Boletín Nº7 Abril - junio 2025

Conocernos

Héctor Alonso, el ejemplo de una nueva generación

“Opositar me ha enseñado más sobre mí mismo que cualquier otra experiencia anterior”

Natural de Montilla (Córdoba), Héctor decidió opositar cuando descubrió el Derecho Civil mientras estudiaba el doble grado de Derecho y ADE en la universidad. A sus 26 años, y tras poco más de dos años de intensa preparación, ha conseguido ser el número uno absoluto de la promoción de notarios 2024, a la que se presentaron 796 candidatos. Una vocación que le viene de familia -su madre también es notaria- y que le apasiona por el trato cercano que tiene con la ciudadanía.

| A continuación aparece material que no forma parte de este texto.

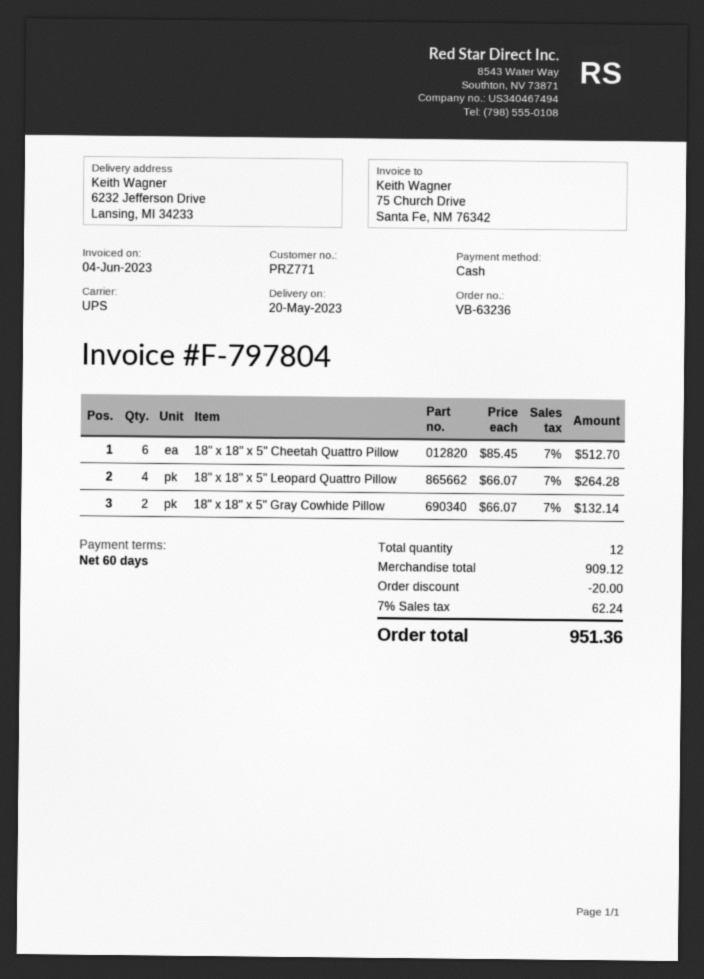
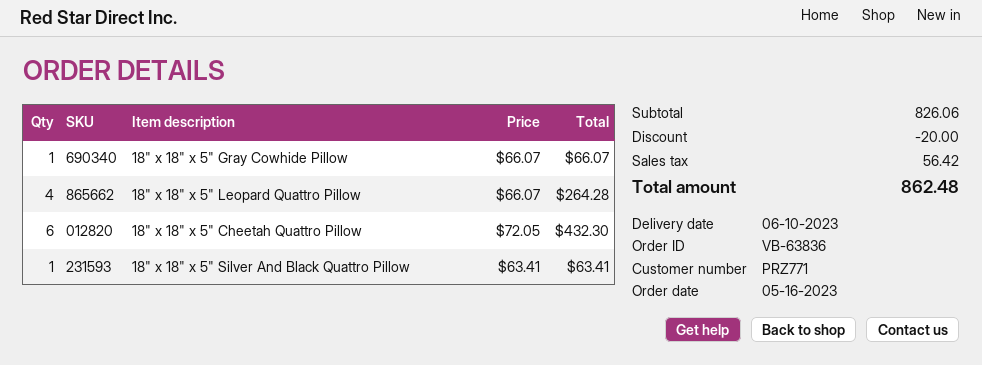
order number: VB-63236 -> VB-63836
delivery date: 2023-05-20 -> 2023-06-10
18" x 18" x 5" Cheetah Quattro Pillow: 6 x 85.45 = 512.70 -> 6 x 72.05 = 432.30
18" x 18" x 5" Gray Cowhide Pillow: 2 x 66.07 = 132.14 -> 1 x 66.07 = 66.07
18" x 18" x 5" Silver And Black Quattro Pillow: none -> 1 x 63.41 = 63.41
subtotal: 909.12 -> 826.06
tax: 62.24 -> 56.42
total: 951.36 -> 862.48

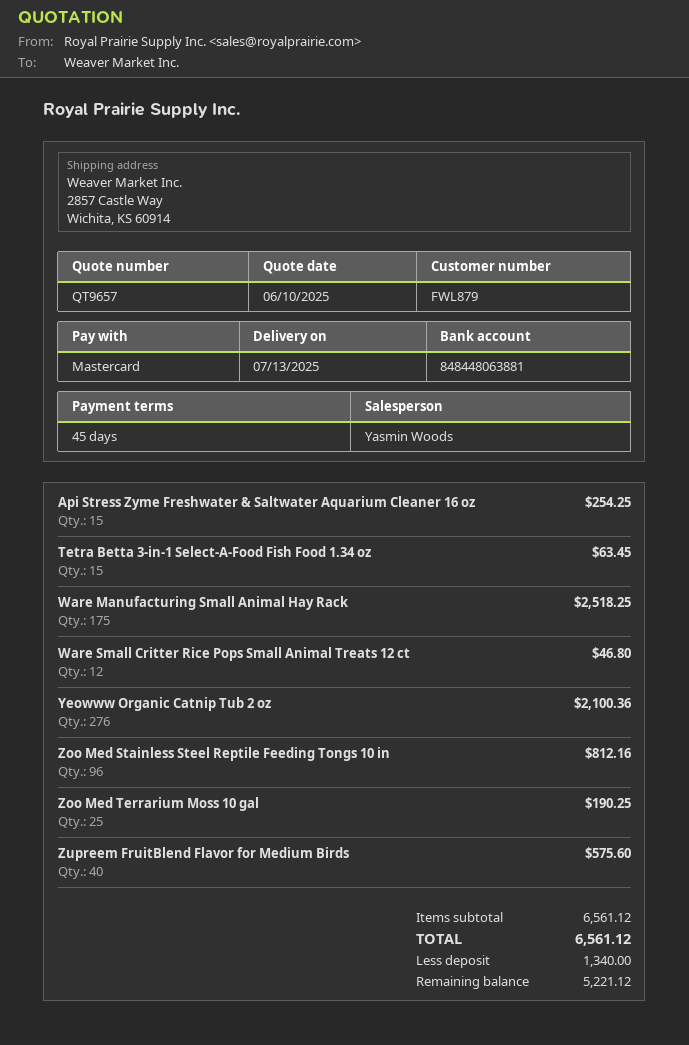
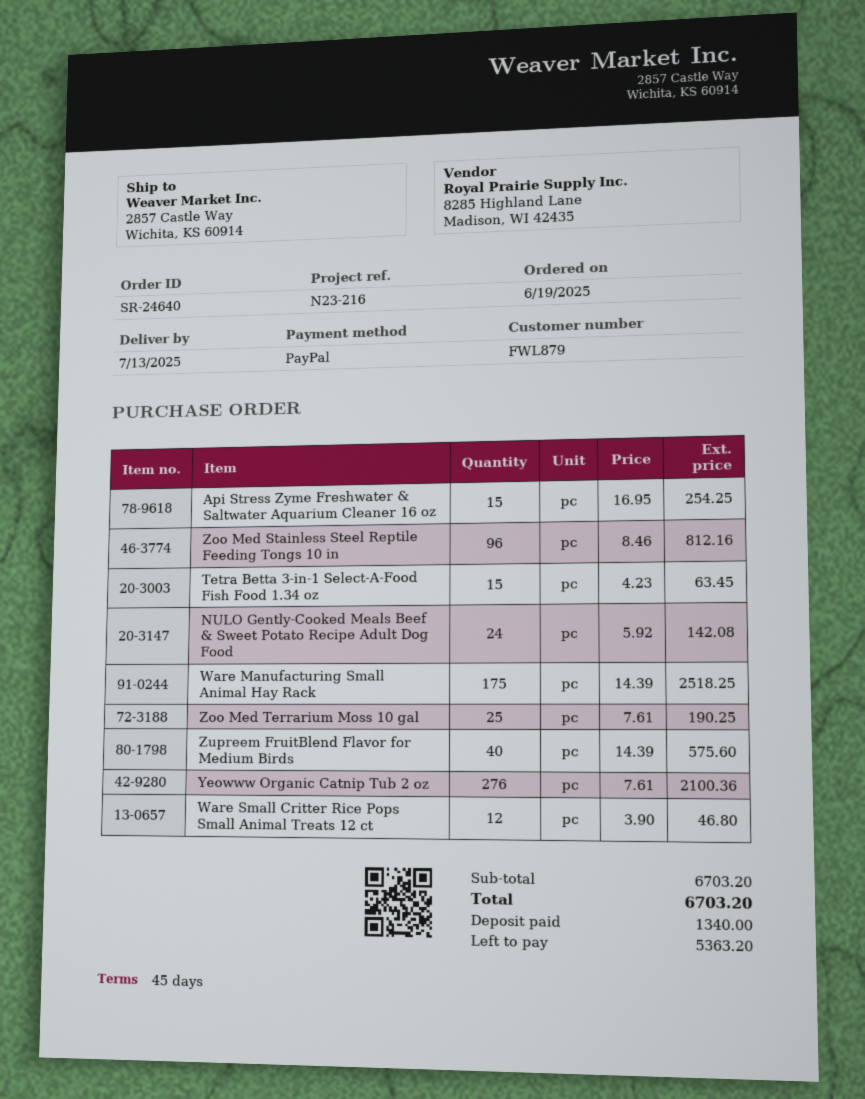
payment method: Mastercard -> PayPal
NULO Gently-Cooked Meals Beef & Sweet Potato Recipe Adult Dog Food: none -> 24 for 142.08
subtotal: 6561.12 -> 6703.20
total: 6561.12 -> 6703.20
balance: 5221.12 -> 5363.20

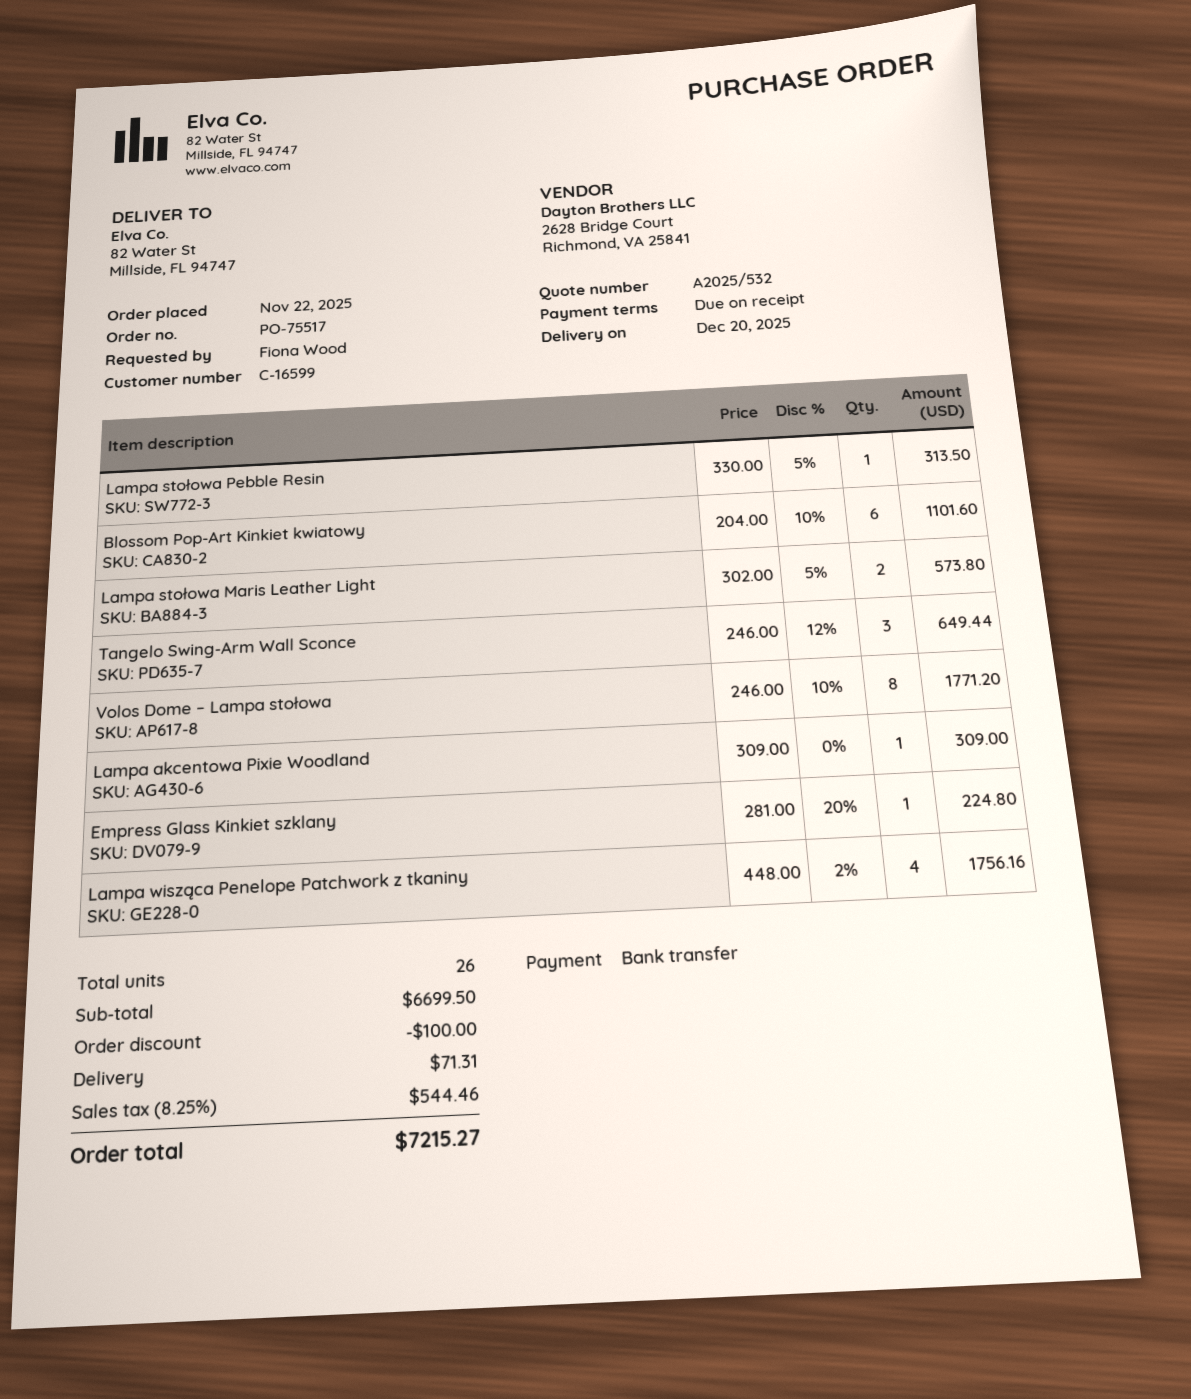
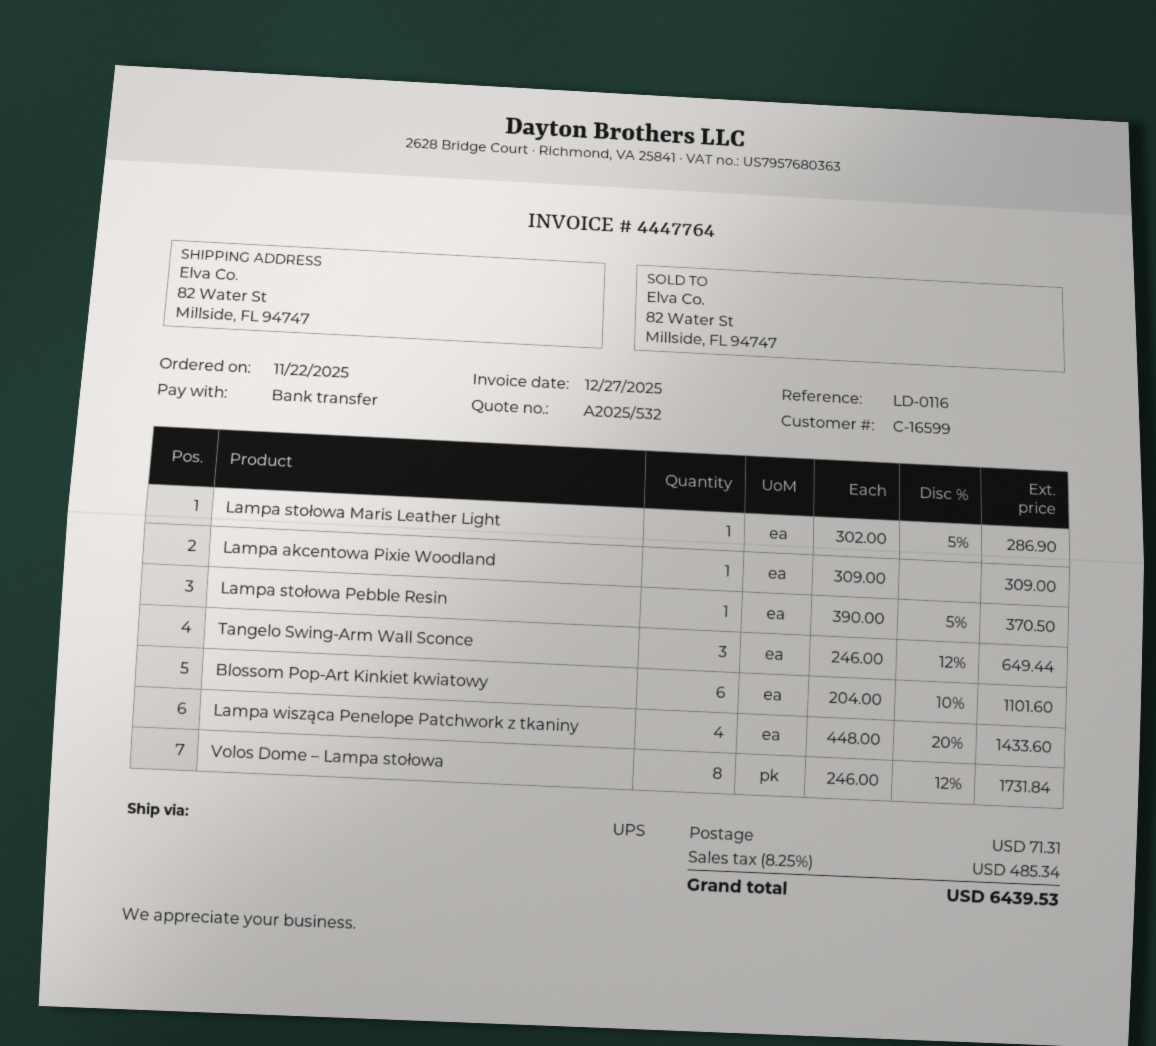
Lampa stołowa Pebble Resin: 1 x 330.00 - 5% = 313.50 -> 1 x 390.00 - 5% = 370.50
Lampa stołowa Maris Leather Light: 2 x 302.00 - 5% = 573.80 -> 1 x 302.00 - 5% = 286.90
Volos Dome – Lampa stołowa: 8 x 246.00 - 10% = 1771.20 -> 8 x 246.00 - 12% = 1731.84
Empress Glass Kinkiet szklany: 1 x 281.00 - 20% = 224.80 -> none
Lampa wisząca Penelope Patchwork z tkaniny: 4 x 448.00 - 2% = 1756.16 -> 4 x 448.00 - 20% = 1433.60
discount: 100.00 -> none
tax: 8.25% = 544.46 -> 8.25% = 485.34
total: 7215.27 -> 6439.53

Héctor comenzó a opositar en 2022, preparándose primero en Córdoba y después en Madrid. Durante ese tiempo, su día a día giraba en torno al estudio, organizando jornadas de más de diez horas en las que la disciplina y la constancia eran sus mejores aliadas. “Estudiaba de 8:00h a 21:15h haciendo pequeños descansos para comer, hablar con mi familia o hacer ejercicio”, recuerda.

Un exigente proceso en el que tuvo la oportunidad de descubrir una capacidad de perseverancia que reconoce no saber que tenía. A pesar de estar agotado, sin dormir o con preocupaciones personales, Héctor seguía su plan de estudio con firmeza. “Opositar me ha enseñado más sobre mí mismo que cualquier otra experiencia que haya vivido hasta ahora”, asegura. También recuerda anécdotas curiosas como el día en que, durante su último “completo” antes del primer examen, una tormenta hizo que la luz de casa de su preparadora comenzara a fallar, quedándose a oscuras en plena sesión de cante. “Continué cantando los temas, mientras la luz iba y venía. Un episodio que refleja la capacidad de adaptación que uno acaba desarrollando en esta preparación”, afirma.

El día que finalmente se publicó la lista de aprobados, Héctor se encontraba en un hotel de Barcelona junto a su padre. Cuando vio su nombre sintió “una mezcla de incredulidad, alivio y emoción” que compartió junto a él. Fue su propio padre quién, al ver la calificación de su hijo, le sugirió comprobar en qué puesto había quedado. “En un primer instante no me percaté de que había obtenido la mejor nota de mi tribunal”, confiesa. “Al confirmarlo, la sorpresa fue aún mayor. Esa noche salimos a cenar para celebrarlo, con la sensación de haber culminado una etapa”. Sin embargo, al terminar la oposición, la desconexión no fue inmediata.

Héctor nos cuenta que había interiorizado tanto la rutina de estudio que le costaba darse permiso para descansar. Por suerte, poco a poco fue aprendiendo a disfrutar sin sentir culpa. El ejercicio físico —especialmente el gimnasio—, quedar con sus amigos y leer libros sin la presión de tener que memorizar, son ahora sus principales vías de distracción. También busca tiempo para implicarse en la formación de otros opositores y “devolver así el favor que me hicieron mis preparadores, Javier de la Torre e Isabel Cruz”.

Con una mirada puesta en el futuro, Héctor imagina que dentro de unos años las notarías estarán “mucho más informatizadas, con nuevas tecnologías, tareas automatizadas y procesos más simples. Algo que mejorará la función notarial, permitiendo a los notarios y trabajadores centrarse en la esencia de su labor, que no es otra que atender y ayudar a los ciudadanos que acuden a ella”, destaca.

En este sentido, reconoce cómo el Centro Tecnológico del Notariado ya está liderando esta transformación tecnológica. “Al conocer la labor del Centro me impresionó la cantidad de herramientas que ponen a nuestra disposición para facilitarnos el trabajo, por ejemplo, SIGNO, el Índice Único Informatizado, el envío de copias electrónicas o el nuevo sistema de gestión de pago y cancelación de hipotecas. Todas ellas garantizando la seguridad y trazabilidad de los datos que gestionamos”.

Los jóvenes —comenta—, también tienen un papel importante en este impulso digital, “hemos crecido con la tecnología y creo que podemos aportar una visión nueva y práctica”. El Notariado tiene mucho que aportar a la sociedad y esta nueva generación viene a contribuir a que esa aportación sea aún “más visible, innovadora y cercana”, concluye.

Héctor Alonso disfrutando de un rato de lectura en su tiempo libre.